[Detected change data]
---

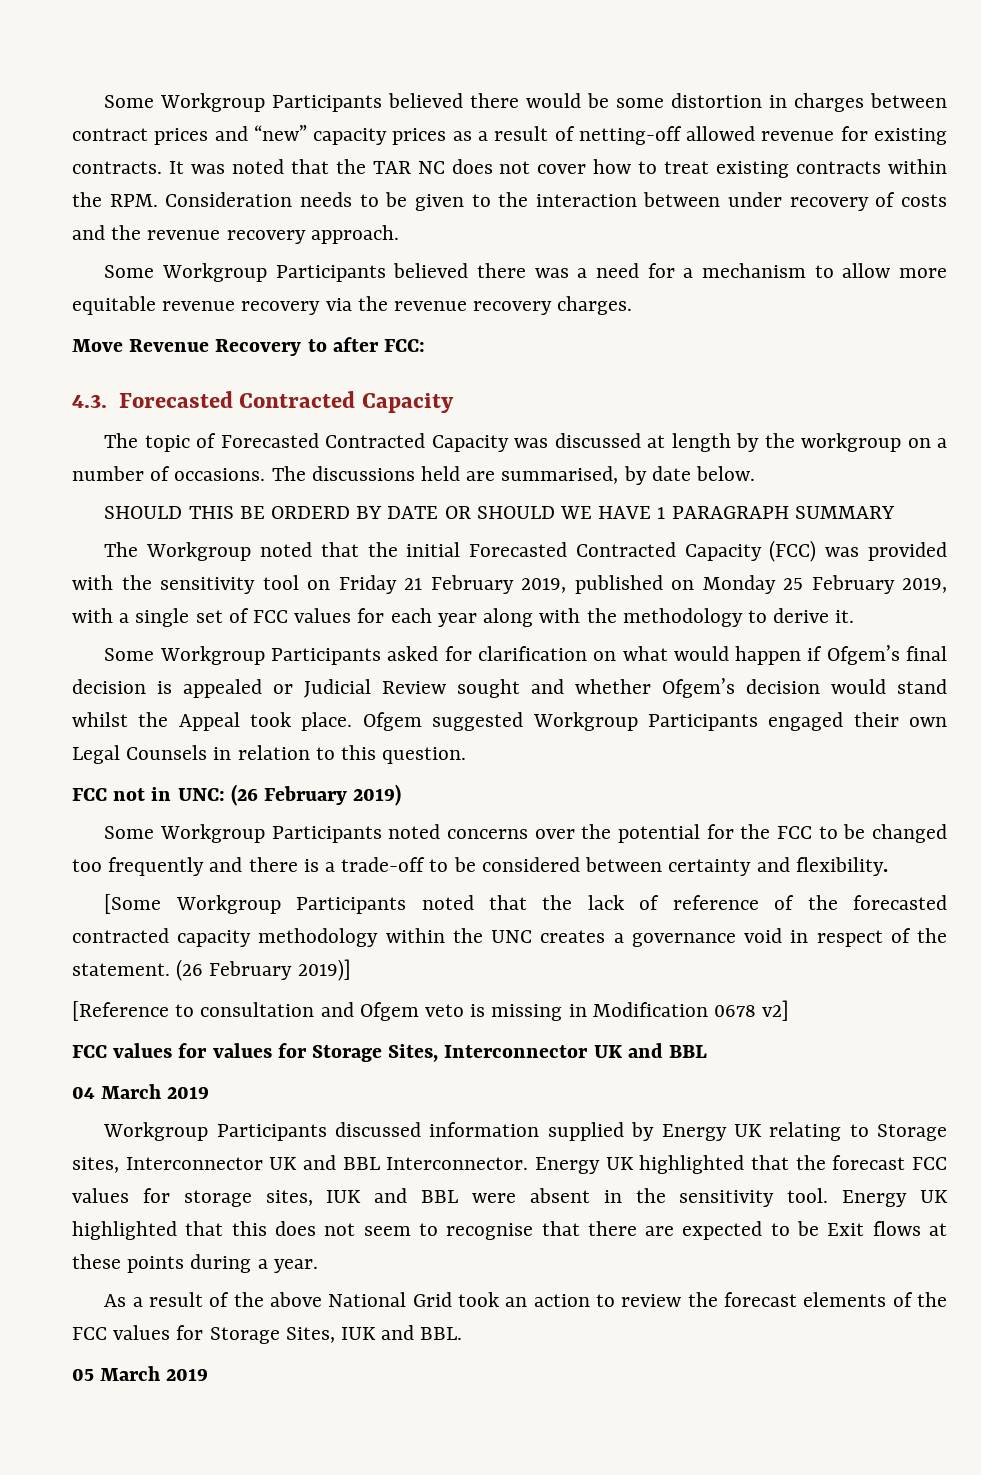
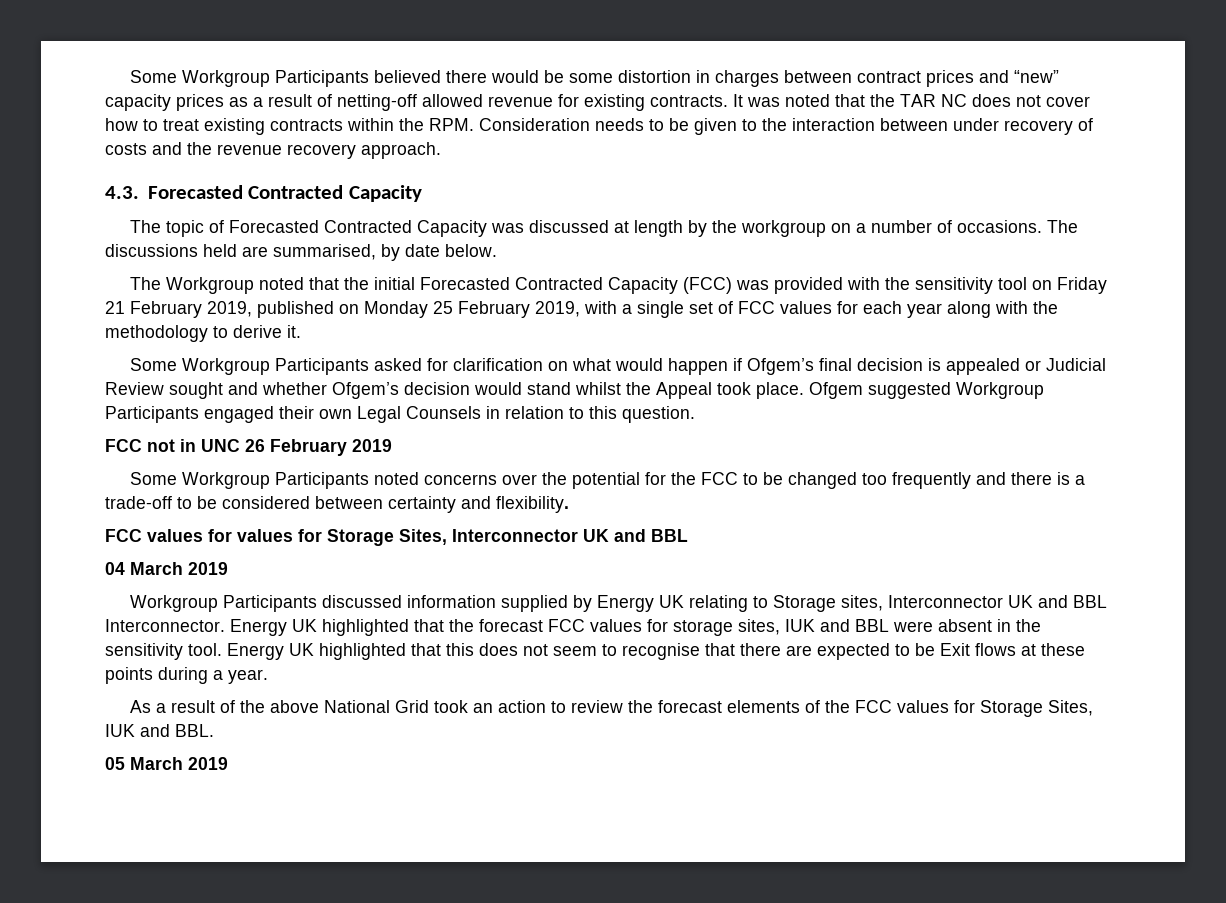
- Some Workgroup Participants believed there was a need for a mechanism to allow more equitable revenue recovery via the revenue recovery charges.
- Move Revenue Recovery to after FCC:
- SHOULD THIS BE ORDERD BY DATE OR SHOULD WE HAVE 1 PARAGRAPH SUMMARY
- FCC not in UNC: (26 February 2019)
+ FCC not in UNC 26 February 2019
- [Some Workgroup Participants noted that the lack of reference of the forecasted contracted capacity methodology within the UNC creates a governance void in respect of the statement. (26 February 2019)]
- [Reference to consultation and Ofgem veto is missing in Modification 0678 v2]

---

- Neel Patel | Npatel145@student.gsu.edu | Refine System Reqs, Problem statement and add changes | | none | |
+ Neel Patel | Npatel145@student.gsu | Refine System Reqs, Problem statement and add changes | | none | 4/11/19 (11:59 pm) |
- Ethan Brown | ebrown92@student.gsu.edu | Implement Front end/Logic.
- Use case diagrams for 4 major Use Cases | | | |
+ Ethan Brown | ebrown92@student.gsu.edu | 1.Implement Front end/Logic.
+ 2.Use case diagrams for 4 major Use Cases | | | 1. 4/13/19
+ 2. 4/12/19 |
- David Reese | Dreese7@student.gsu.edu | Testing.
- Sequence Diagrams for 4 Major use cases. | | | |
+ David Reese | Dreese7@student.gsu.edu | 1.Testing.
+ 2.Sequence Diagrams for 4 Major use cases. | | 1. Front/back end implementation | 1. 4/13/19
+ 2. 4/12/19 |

---

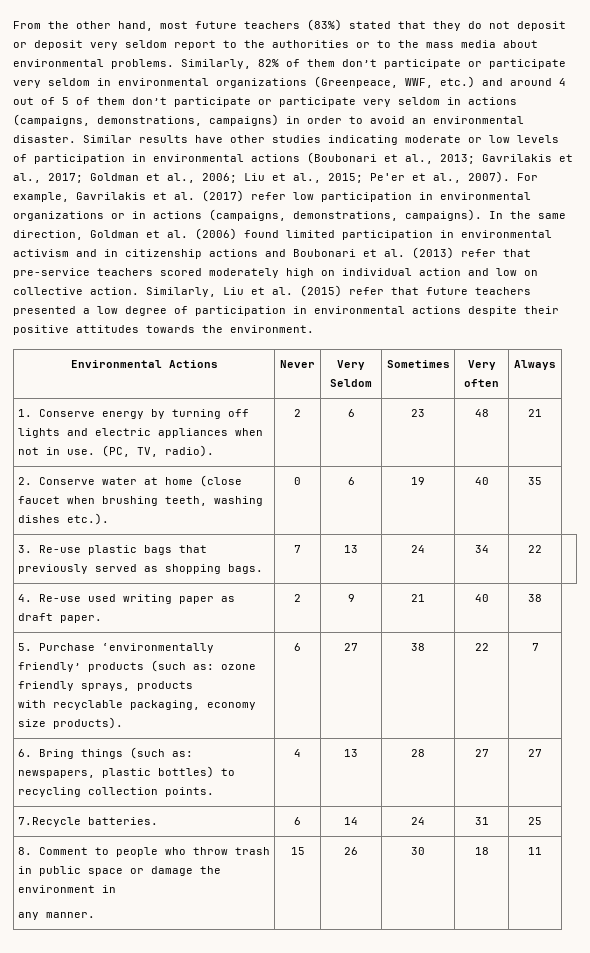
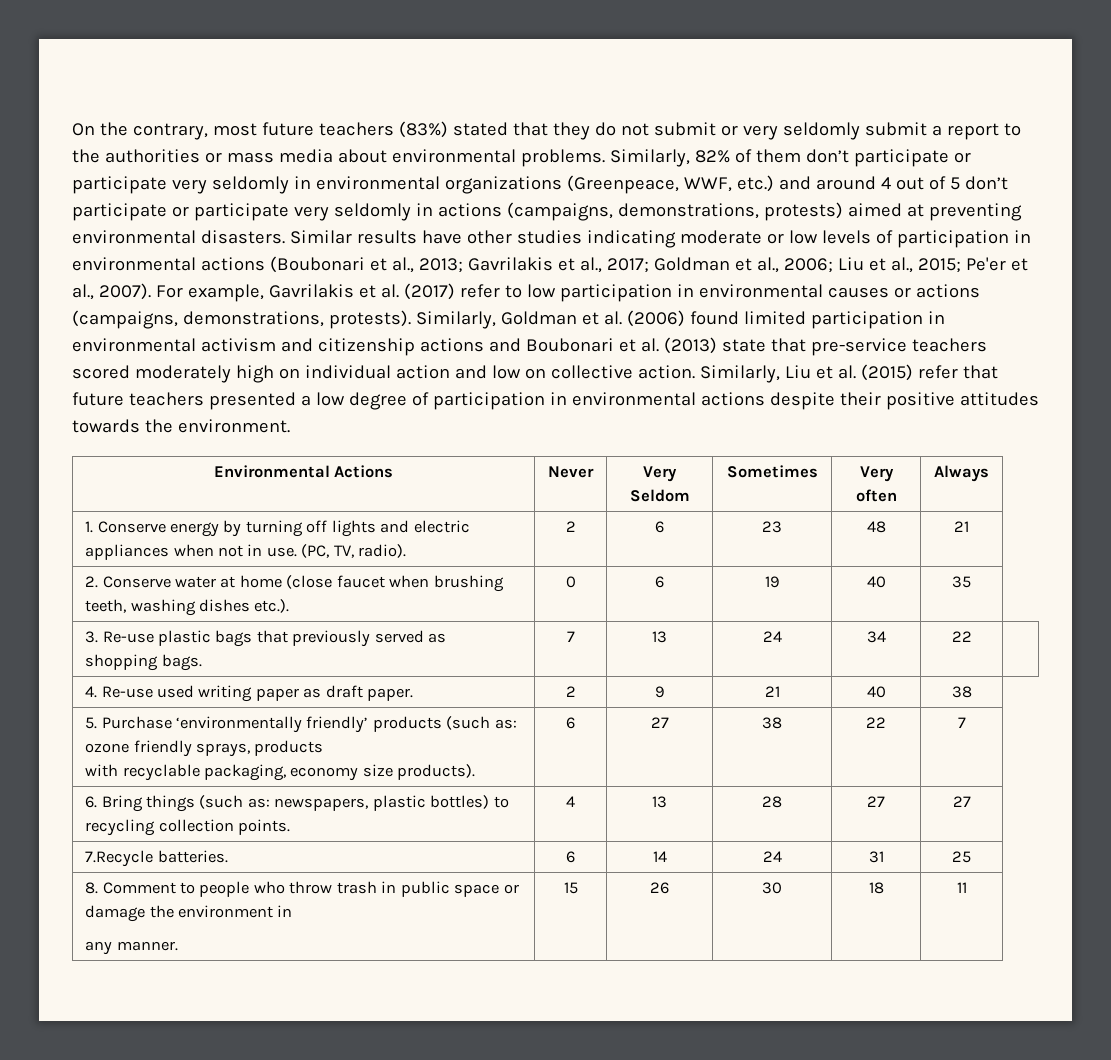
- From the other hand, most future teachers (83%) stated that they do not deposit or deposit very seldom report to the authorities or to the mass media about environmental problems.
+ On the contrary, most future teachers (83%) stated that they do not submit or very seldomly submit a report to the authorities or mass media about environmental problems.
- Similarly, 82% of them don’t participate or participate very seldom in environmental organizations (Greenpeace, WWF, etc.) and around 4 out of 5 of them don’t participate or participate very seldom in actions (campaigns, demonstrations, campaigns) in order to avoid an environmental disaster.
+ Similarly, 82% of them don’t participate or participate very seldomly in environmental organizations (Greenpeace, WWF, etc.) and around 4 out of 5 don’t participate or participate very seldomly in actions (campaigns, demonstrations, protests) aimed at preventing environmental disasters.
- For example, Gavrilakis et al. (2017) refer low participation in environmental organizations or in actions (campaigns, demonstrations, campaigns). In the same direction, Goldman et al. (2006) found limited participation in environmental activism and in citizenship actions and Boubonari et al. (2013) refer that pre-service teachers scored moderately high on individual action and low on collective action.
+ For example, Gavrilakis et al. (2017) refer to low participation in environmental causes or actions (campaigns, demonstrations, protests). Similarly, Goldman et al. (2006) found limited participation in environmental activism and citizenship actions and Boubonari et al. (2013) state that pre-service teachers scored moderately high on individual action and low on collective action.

---

[What is being asked] Will you return exactly the lines above from the one with "- Neel Patel" down to the one with "(11:59 pm) |", counting both as part of the range?

[Answer to the problem]
- Neel Patel | Npatel145@student.gsu.edu | Refine System Reqs, Problem statement and add changes | | none | |
+ Neel Patel | Npatel145@student.gsu | Refine System Reqs, Problem statement and add changes | | none | 4/11/19 (11:59 pm) |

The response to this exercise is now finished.